BEGIN

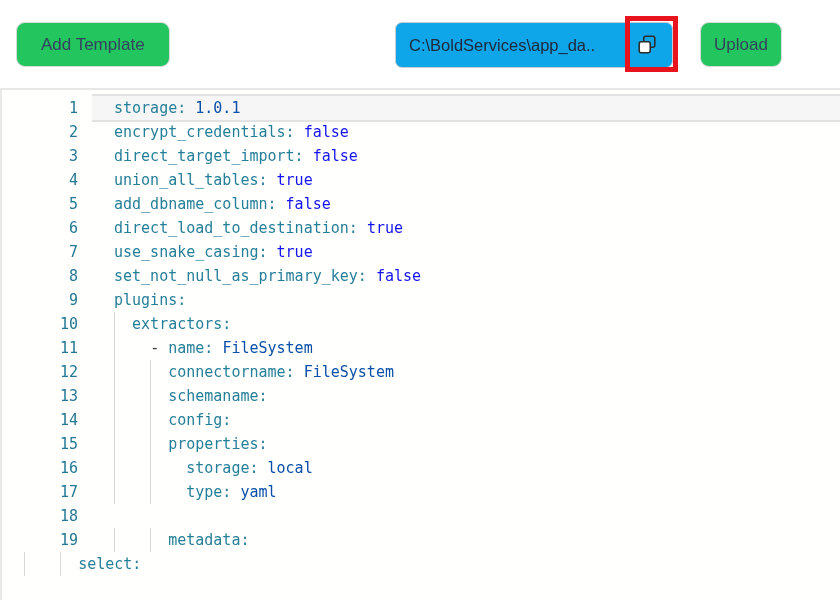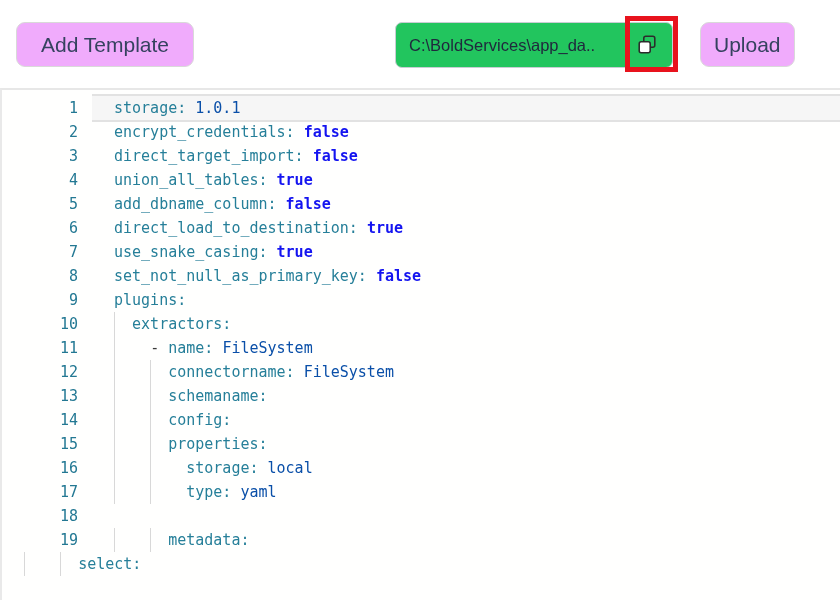"Add Template" .btn { background: #f0abfc -> #22c55e; font-size: 21px -> 17px }
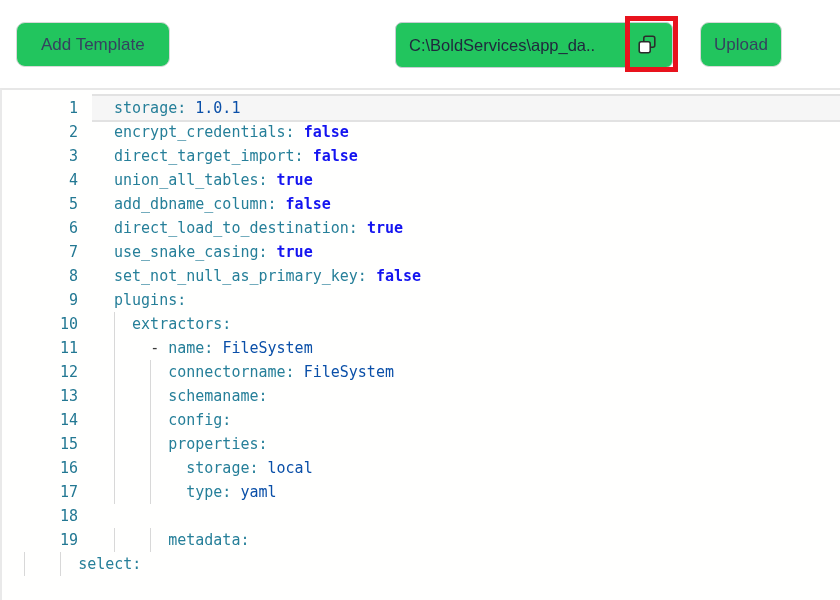"C:\BoldServices\app_da.." .path-field { background: #22c55e -> #0ea5e9 }
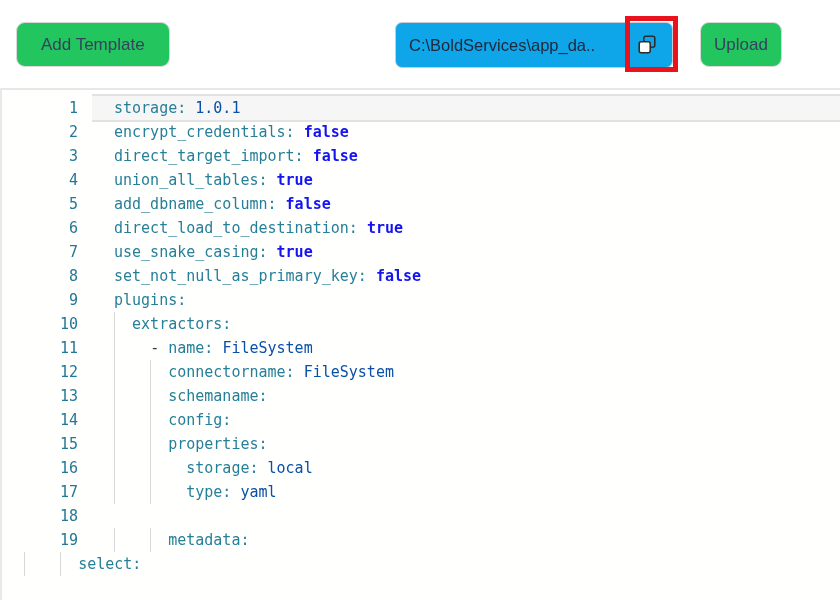"false" .tok-kw { font-weight: bold -> none }
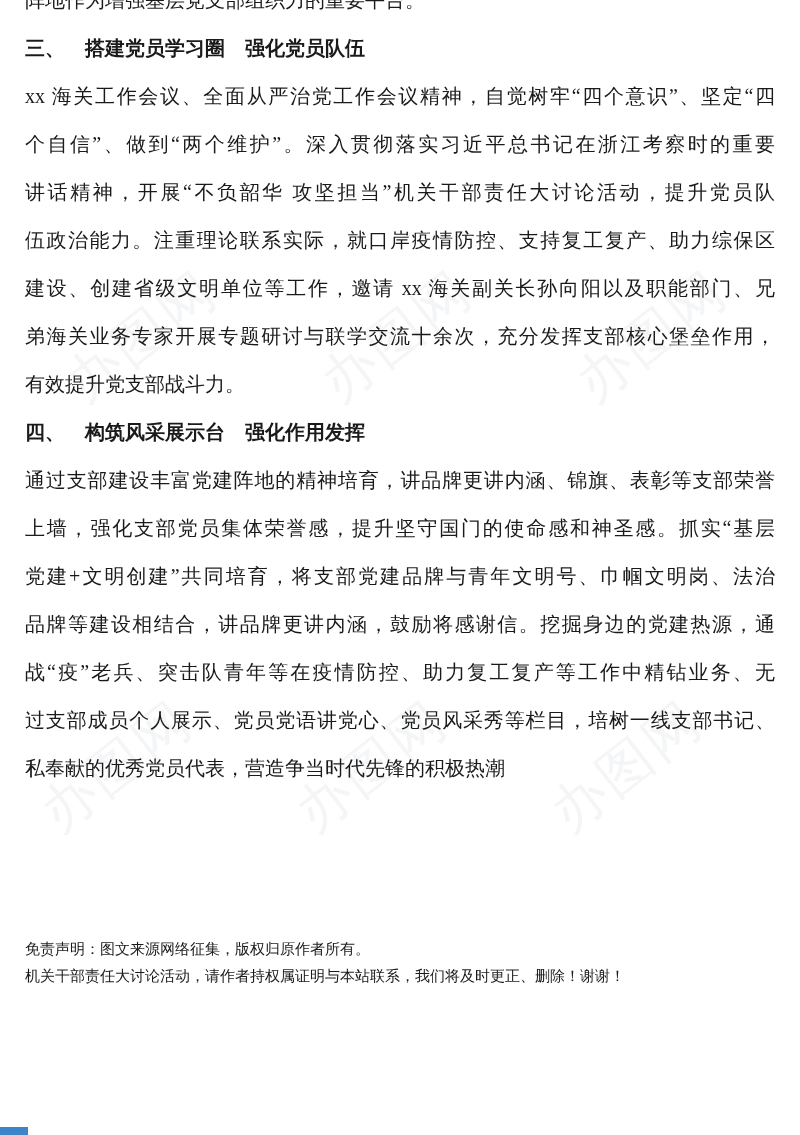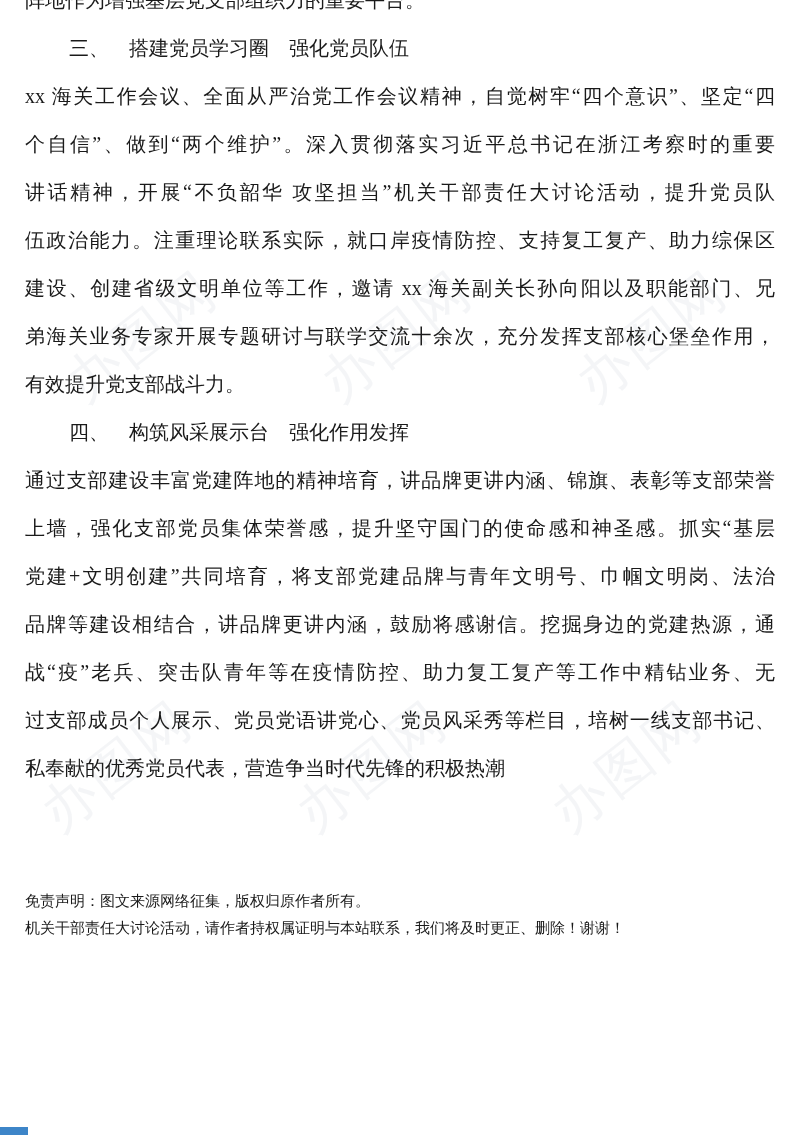"三、 搭建党员学习圈 强化党员队伍" .line.heading { font-weight: 400 -> 700; margin-left: 44px -> none }
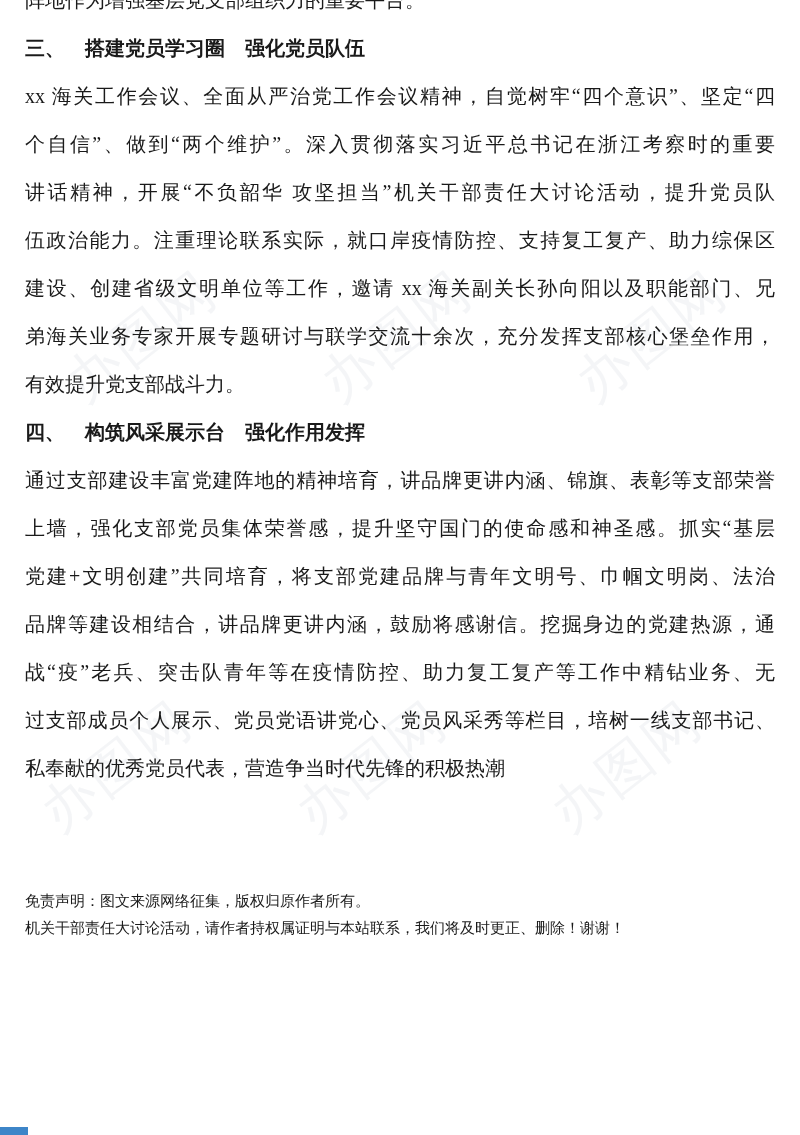"免责声明：图文来源网络征集，版权归原作者所有。" .disclaimer { top: 888px -> 936px }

END

Task to complete
Give back an exact copy of only the lines from the one with "font-weight: bold ->" through the final line of the material, both included. Pictures do not belong in it.

Output of the task
"false" .tok-kw { font-weight: bold -> none }
"三、 搭建党员学习圈 强化党员队伍" .line.heading { font-weight: 400 -> 700; margin-left: 44px -> none }
"免责声明：图文来源网络征集，版权归原作者所有。" .disclaimer { top: 888px -> 936px }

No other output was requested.